C’est résolument dans cette dernière
catégorie que l’on rangera la Carmen de Magdalena Kožená, attachante
cantatrice dont personne n’aura l’audace de dire qu’elle ne sait pas
chanter. Notre belle blonde traverse la partition avec ce qui, dans un
tel contexte, ne peut passer que pour de la nonchalance, susurrant ses
beaux phrasés avec certes une musicalité consommée, mais aussi avec une
absence de niaque véritablement désarmante pour un tel rôle.

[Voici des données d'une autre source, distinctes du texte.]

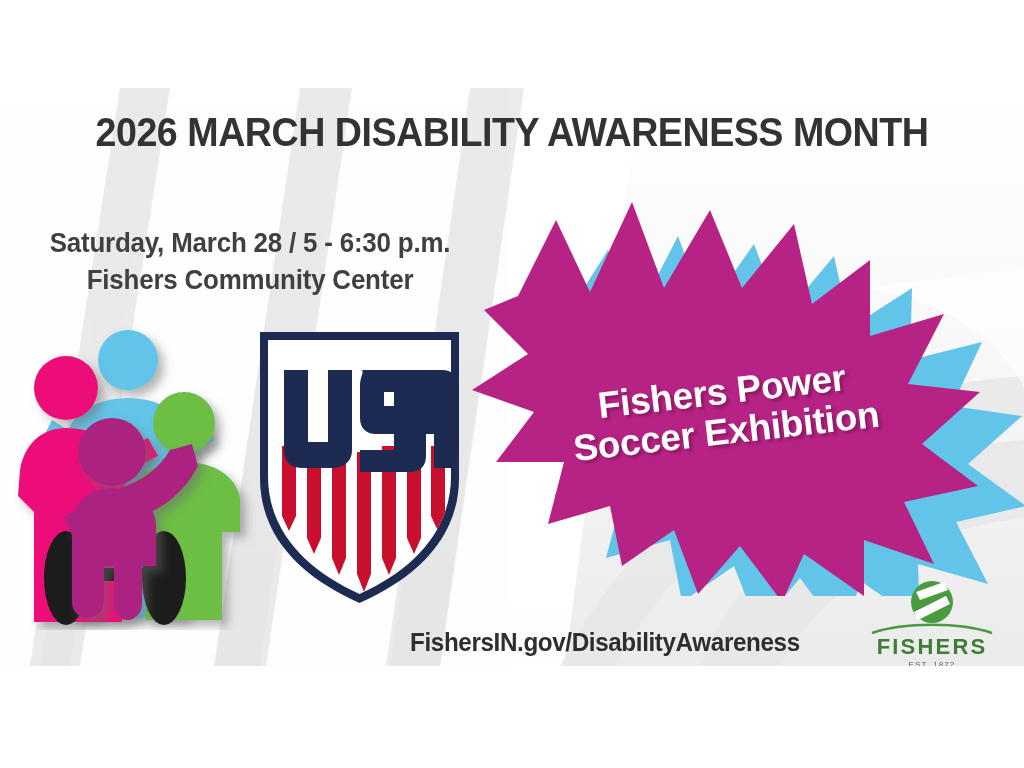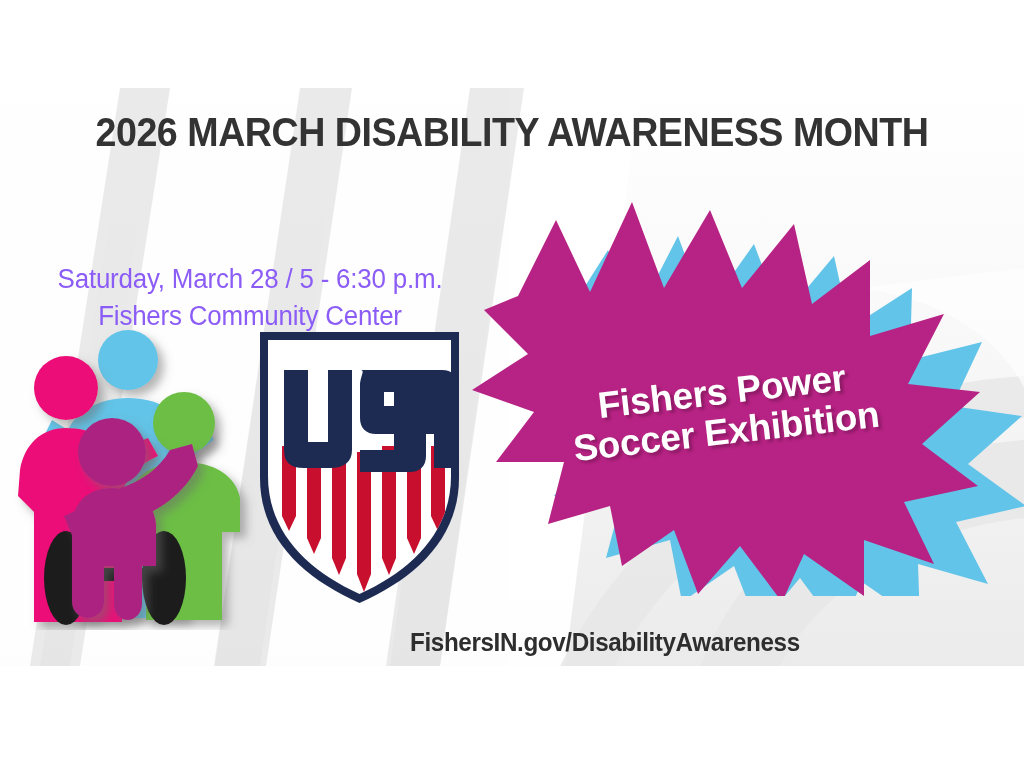--- a/index.html
+++ b/index.html
@@ -36,24 +36,23 @@
     font-stretch:condensed;
     transform:scaleX(0.94);
     white-space:nowrap;
     z-index:12;
   }
   
   .when {
     position:absolute;
     left:0; top:228px; width:500px;
     text-align:center;
-    color:#8b5cf6;
-    font-weight:400;
+    color:#404040;
+    font-weight:700;
     z-index:12;
-    margin-top:36px;
   }
   .when .line1 { font-size:27px; letter-spacing:-0.2px; white-space:nowrap; transform:scaleX(0.96); }
   .when .line2 { font-size:27px; margin-top:6px; letter-spacing:-0.2px; transform:scaleX(0.96); }
 
   
   .url {
     position:absolute;
     left:404px; top:628px;
     font-size:25px; font-weight:700;
     color:#2e2e2e;
@@ -230,20 +229,32 @@
                    C168,80 174,86 174,96 L174,130 C174,140 168,146 158,146
                    L108,146 L108,124 L150,124 L150,108 L124,108
                    C114,108 108,102 108,92 L108,60 C108,50 114,44 108,44 Z"></path>
 
           <path d="M182,44 L230,44 C240,44 246,50 246,60 L246,142 L222,142
                    L222,108 L206,108 L206,142 L182,142 Z M206,66 L222,66 L222,88 L206,88 Z" transform="translate(-40,0)"></path>
         </g>
       </svg>
     </div>
 
+    <div class="fishers">
+      <svg viewBox="0 0 128 92" width="128" height="92">
+        <g>
+          <circle cx="64" cy="24" r="21" fill="#4a9b3f"></circle>
+          <path d="M48,14 L76,4 L80,12 L52,22 Z" fill="#ffffff"></path>
+          <path d="M46,34 L78,18 L82,26 L50,42 Z" fill="#ffffff"></path>
+        </g>
+        <path d="M4,55 C36,44 92,44 124,55" stroke="#4a9b3f" stroke-width="2.4" fill="none"></path>
+        <text x="64" y="76" text-anchor="middle" fill="#3f7d36" font-family="Liberation Sans, sans-serif" font-size="22" font-weight="700" letter-spacing="2.2">FISHERS</text>
+        <text x="64" y="89" text-anchor="middle" fill="#5d5d5d" font-family="Liberation Sans, sans-serif" font-size="8" letter-spacing="1.1">EST. 1872</text>
+      </svg>
+    </div>
 
   </div>
 
   <div class="title">2026 MARCH DISABILITY AWARENESS MONTH</div>
 
   <div class="when">
     <div class="line1">Saturday, March 28 / 5 - 6:30 p.m.</div>
     <div class="line2">Fishers Community Center</div>
   </div>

Devant un personnage autant dépourvu de sex-appeal, on comprendra qu’au
deuxième acte José préfère rentrer sagement dans sa caserne, plutôt que
de se laisser séduire par une Carmen à ce point soporifique. Et quand
José a le feu et l’ardeur de Jonas Kaufmann, on mesure encore davantage
le poids de cette regrettable erreur de distribution.
Kaufmann,
comme à son accoutumée, brûle les sillons sinon les planches, sculptant
avec art sa partie musicale et délivrant les plus belles demi-teintes
qu’il nous soit donné d’entendre aujourd’hui de la part d’un de nos
ténors. Le timbre de plus en plus barytonnant convient idéalement à la
tessiture plutôt centrale du rôle, et le portrait dramatique est une
fois encore exemplaire. Une torche vivante ! À ses côtés, la
jeune Genia Kühmeier est une Micaëla bouleversante et toujours bien
chantante, sachant elle aussi renouveler chaque phrase d’une partition
que l’on connaît certes par cœur, mais qui semble reprendre vie et sens
à chaque instant. Les autres interprètes sont tous à la hauteur de leur
partie, même si aucun ne brille particulièrement, à commencer par
l’Escamillo sans véritable charisme de Kostas Smoriginas. On louera dans
l’ensemble l’excellence du français de chacun, le seul francophone du
lot semblant être Jean-Paul Fouchécourt dont le Remendado toujours aussi
truculent commence tout de même à donner quelques signes d’usure.
Des chœurs et de l’orchestre, on ne saurait dire assez les multiples
beautés. Comme souvent, la lecture plutôt analytique de Simon Rattle
fait fi du poids de la tradition et des idées reçues, redonnant force,
jeunesse et conviction à une partition ensorcelante dont on redécouvre à
tout moment les ineffables subtilités ; réécoutez l’orchestration du duo
José/Micaëla du premier acte ! Mais on dira ce qu’on voudra, une Carmen
qui ne vibre que par son José et sa Micaëla, ce n’est pas une Carmen…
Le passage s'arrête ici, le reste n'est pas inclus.